» **Input data**:

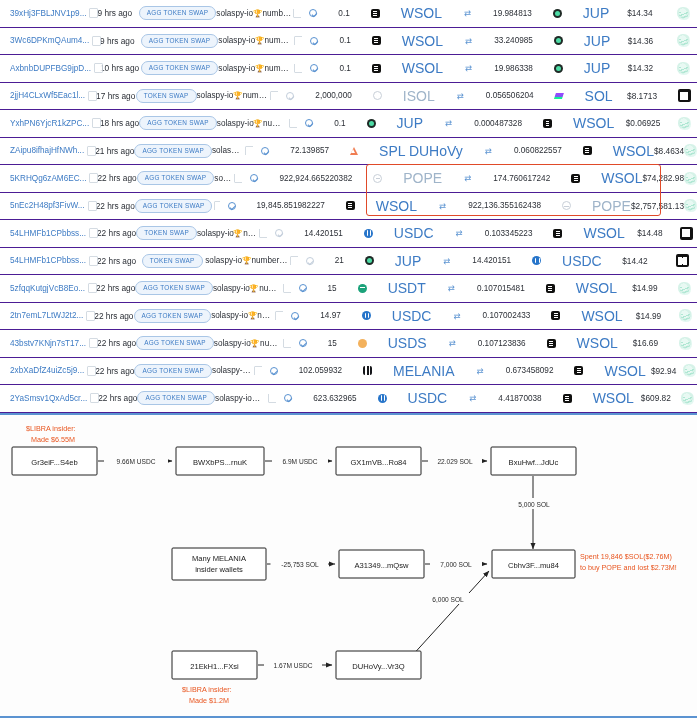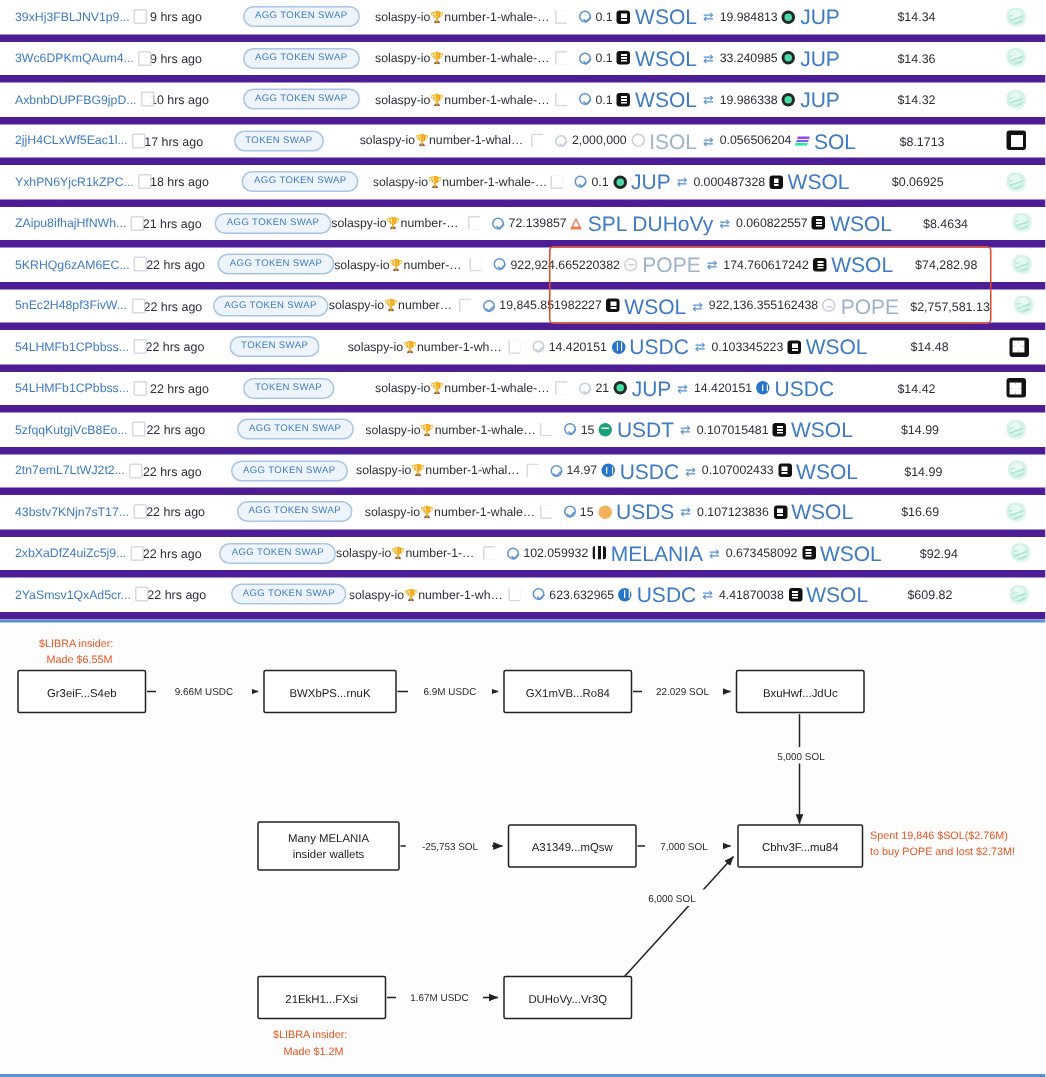--- a/index.html
+++ b/index.html
@@ -17,7 +17,7 @@
   .tx-row {
     display: flex; align-items: center;
     height: 27.5px;
-    border-bottom: 5px solid #4c1d95;
+    border-bottom: 1px solid #4c1d95;
     font-size: 8.2px;
     color: #30343c;
     white-space: nowrap;

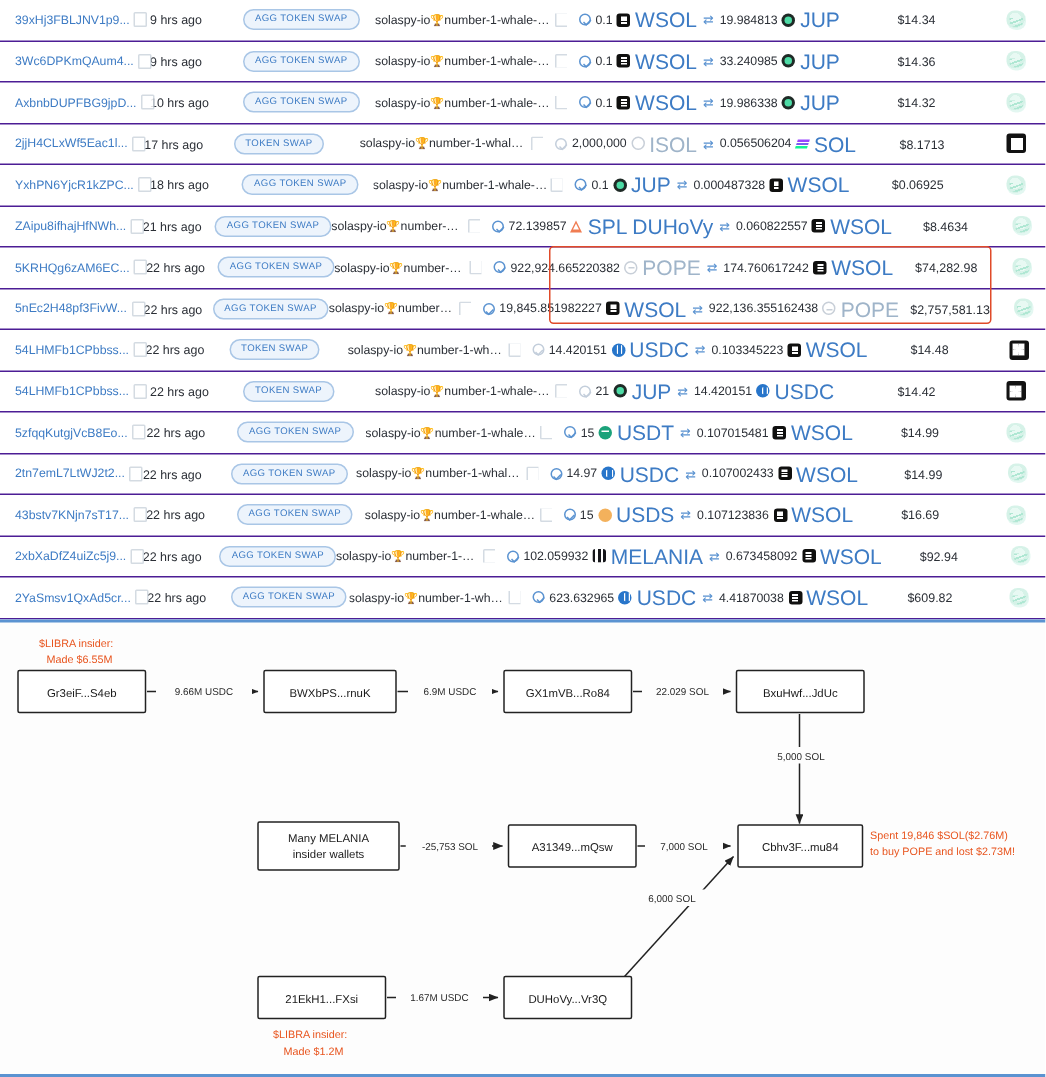--- a/index.html
+++ b/index.html
@@ -26,7 +26,7 @@
   .c-age   { width: 62px; color: #2b2f36; font-size: 8.3px; }
   .c-type  { width: 88px; display: flex; }
   .c-from  { width: 128px; display: flex; align-items: center; gap: 3px; overflow: hidden; text-align: right; }
-  .c-swap  { flex: 1; display: flex; align-items: center; gap: 3px; padding-left: 8px; }
+  .c-swap  { flex: 1; display: flex; align-items: center; gap: 21px; padding-left: 8px; }
   .c-usd   { width: 92px; text-align: center; color: #2b2f36; font-size: 8.3px; }
   .c-src   { width: 40px; display: flex; justify-content: center; align-items: center; }
 

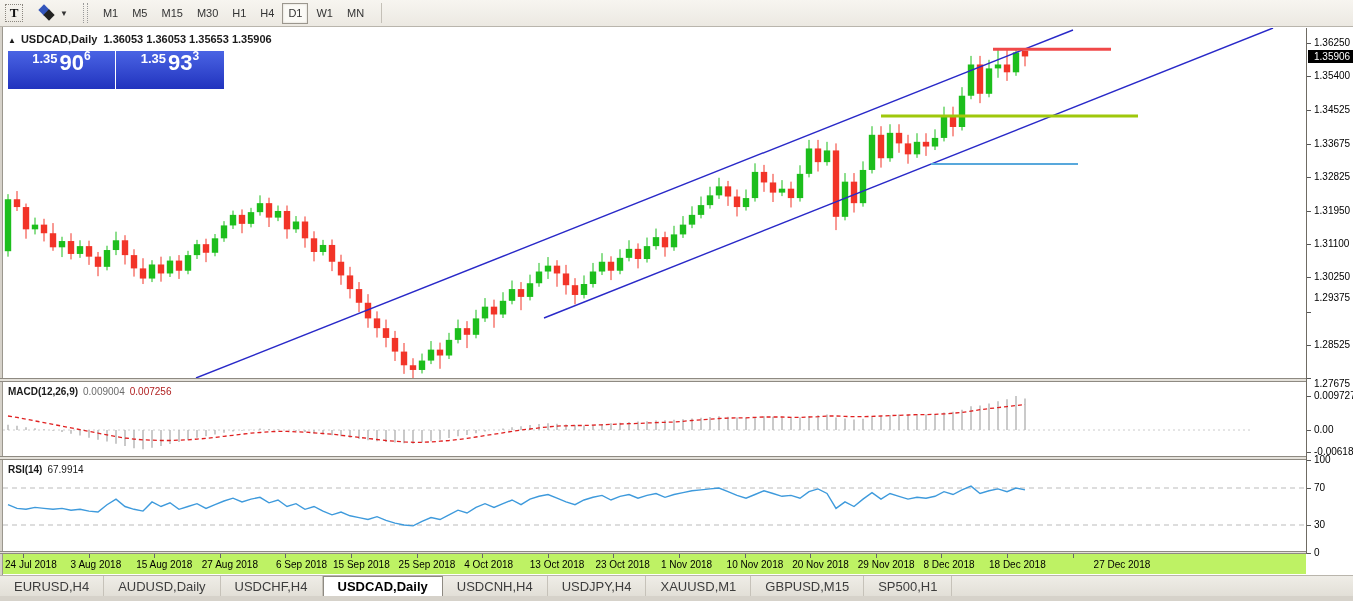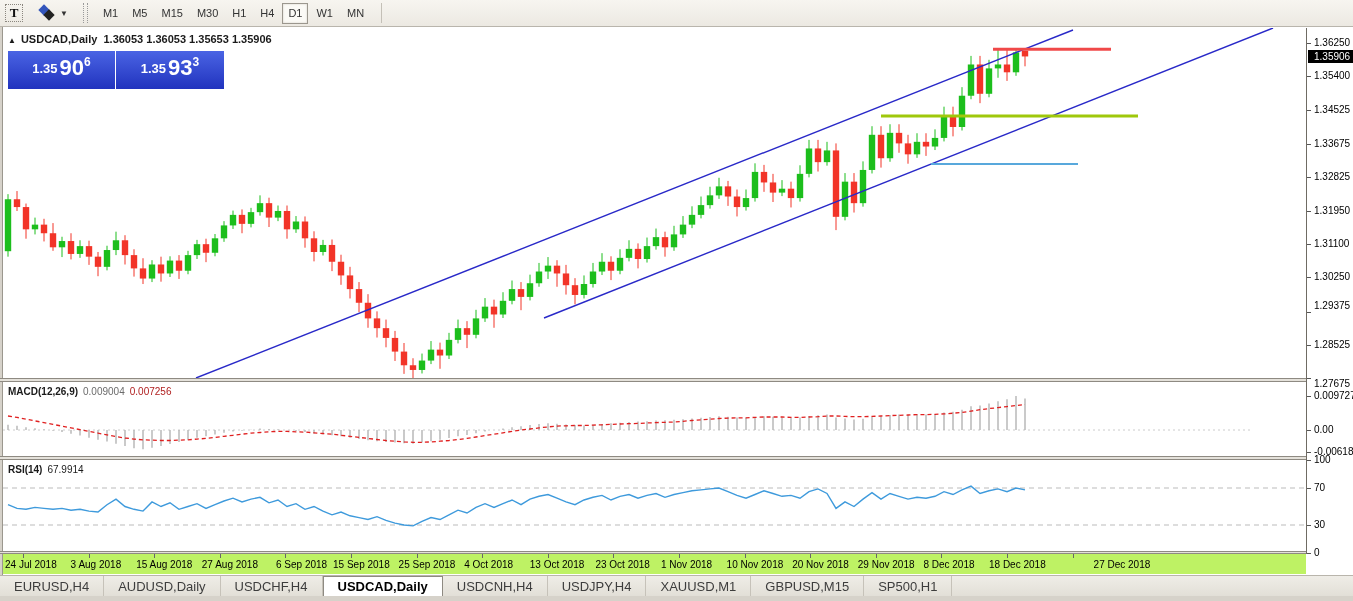--- a/index.html
+++ b/index.html
@@ -60,7 +60,7 @@
   #tp-volume { flex:1; background:#FFF; border:1px solid #9B978E; font-size:13px; color:#000;
                text-align:right; padding-right:6px; font-family:"Liberation Sans",sans-serif; }
   #tp-row2 { display:flex; height:38px; margin-top:1px; background:#2B41D6; }
-  .tp-price { width:50%; color:#FFF; display:flex; align-items:center; justify-content:center;
+  .tp-price { width:50%; color:#FFF; display:flex; align-items:flex-start; justify-content:center;
               padding-bottom:4px; background:linear-gradient(#4A64E4,#2133BE); cursor:pointer; }
   .tp-price.left { border-right:1px solid #FFF; }
   .p-big { font-size:13px; font-weight:bold; margin-right:2px; line-height:15px; }

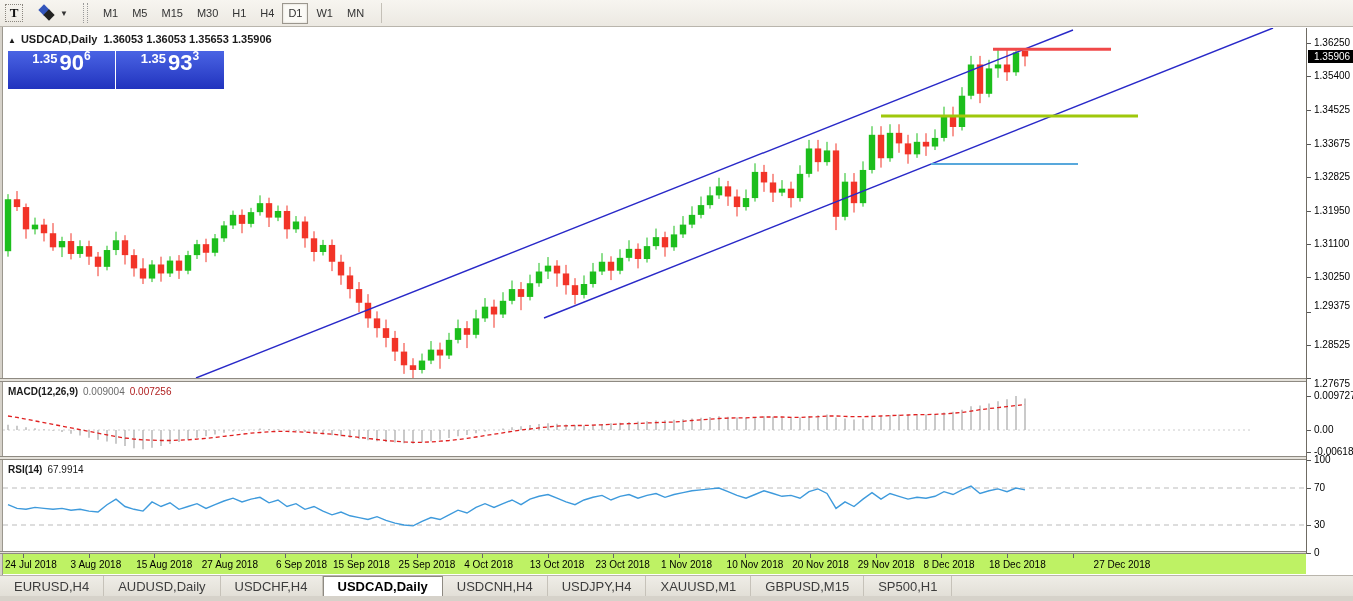--- a/index.html
+++ b/index.html
@@ -507,7 +507,7 @@
       <div class="axis-tick" style="top: 249.375px;"></div>
       <div class="axis-label" style="top: 243.375px;">1.30250</div>
       <div class="axis-tick" style="top: 283.555px;"></div>
-      <div class="axis-label" style="top: 272px;">1.29375</div>
+      <div class="axis-label" style="top: 264px;">1.29375</div>
       <div class="axis-tick" style="top: 316.758px;"></div>
       <div class="axis-label" style="top: 310.758px;">1.28525</div>
       <div class="axis-tick" style="top: 349.961px;"></div>

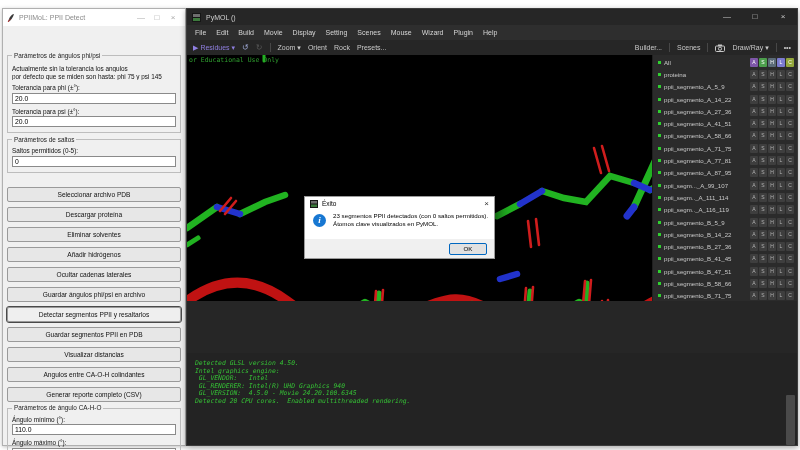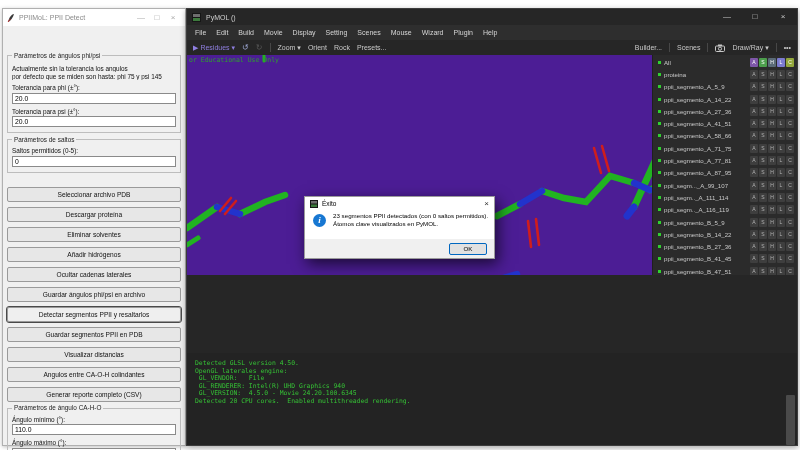--- a/index.html
+++ b/index.html
@@ -34,7 +34,7 @@
   .tb-item{white-space:nowrap;}
   .tb-right{margin-left:auto;display:flex;align-items:center;gap:7px;}
   
-  #viewport{position:absolute;left:0;top:46px;width:610px;height:220px;background:#4c1d95;overflow:hidden;}
+  #viewport{position:absolute;left:0;top:46px;width:610px;height:246px;background:#000000;overflow:hidden;}
   .banner{position:absolute;left:2px;top:1px;font-family:"DejaVu Sans Mono",monospace;font-size:6.5px;color:#2f9e2f;}
   #molsvg{position:absolute;left:0;top:0;}
   

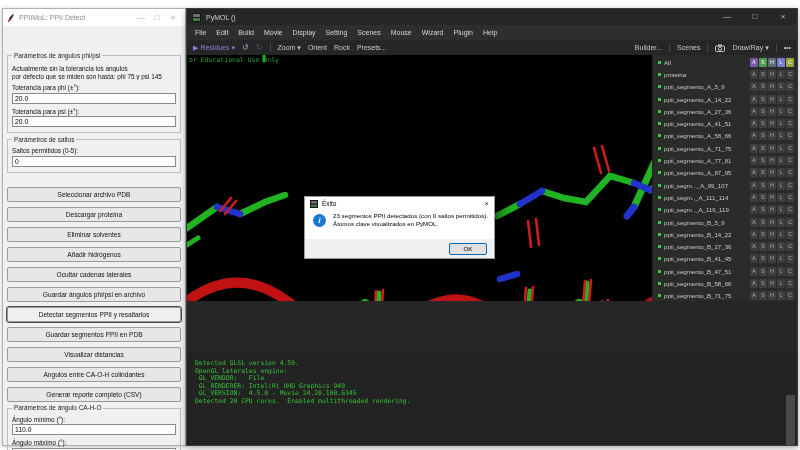--- a/index.html
+++ b/index.html
@@ -68,7 +68,7 @@
   .dlg-ok{width:38px;height:12px;background:#e1e1e1;border:1px solid #0067c0;border-radius:2px;font-size:6.2px;font-family:"Liberation Sans",sans-serif;color:#000;}
   
   #consolearea{position:absolute;left:0;right:0;top:344px;bottom:0;background:#232323;}
-  .console-lines{padding:7px 0 0 8px;}
+  .console-lines{padding:7px 0 0 8px;font-style:italic;}
   .console-line{font-family:"DejaVu Sans Mono",monospace;font-size:6.4px;color:#35c035;white-space:pre;line-height:7.6px;}
   .cscroll{position:absolute;right:2px;top:42px;width:9px;height:50px;background:#4a4a4a;border-radius:1px;}
 </style>

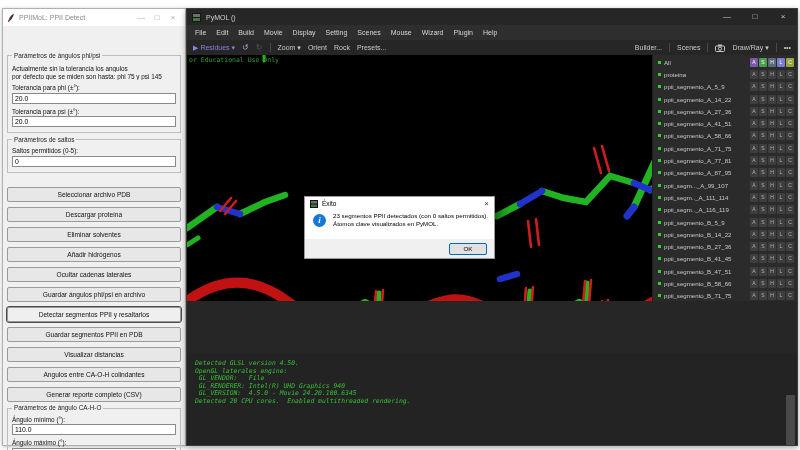--- a/index.html
+++ b/index.html
@@ -547,7 +547,7 @@
     <div class="console-lines">
 
     <div class="console-line">Detected GLSL version 4.50.</div>
-        <div class="console-line">OpenGL laterales engine:</div>
+        <div class="console-line">Intel graphics engine:</div>
         <div class="console-line"> GL_VENDOR:   File</div>
         <div class="console-line"> GL_RENDERER: Intel(R) UHD Graphics 940</div>
         <div class="console-line"> GL_VERSION:  4.5.0 - Movie 24.20.100.6345</div>

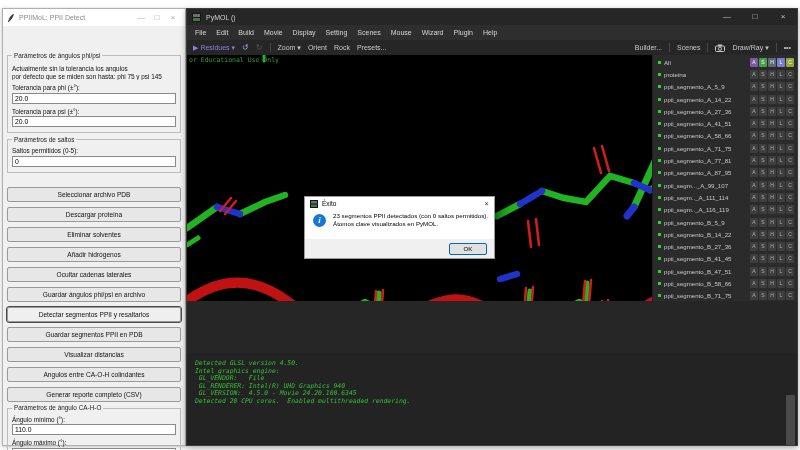--- a/index.html
+++ b/index.html
@@ -548,7 +548,7 @@
 
     <div class="console-line">Detected GLSL version 4.50.</div>
         <div class="console-line">Intel graphics engine:</div>
-        <div class="console-line"> GL_VENDOR:   File</div>
+        <div class="console-line"> GL_VENDOR:   Intel</div>
         <div class="console-line"> GL_RENDERER: Intel(R) UHD Graphics 940</div>
         <div class="console-line"> GL_VERSION:  4.5.0 - Movie 24.20.100.6345</div>
         <div class="console-line">Detected 20 CPU cores.  Enabled multithreaded rendering.</div>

» **Your instructions**: Which of the lines in the listing above include "Liberation"? Report each of them.

» **Solution for this task**:
                text-align:right; padding-right:6px; font-family:"Liberation Sans",sans-serif; }
   .dlg-ok{width:38px;height:12px;background:#e1e1e1;border:1px solid #0067c0;border-radius:2px;font-size:6.2px;font-family:"Liberation Sans",sans-serif;color:#000;}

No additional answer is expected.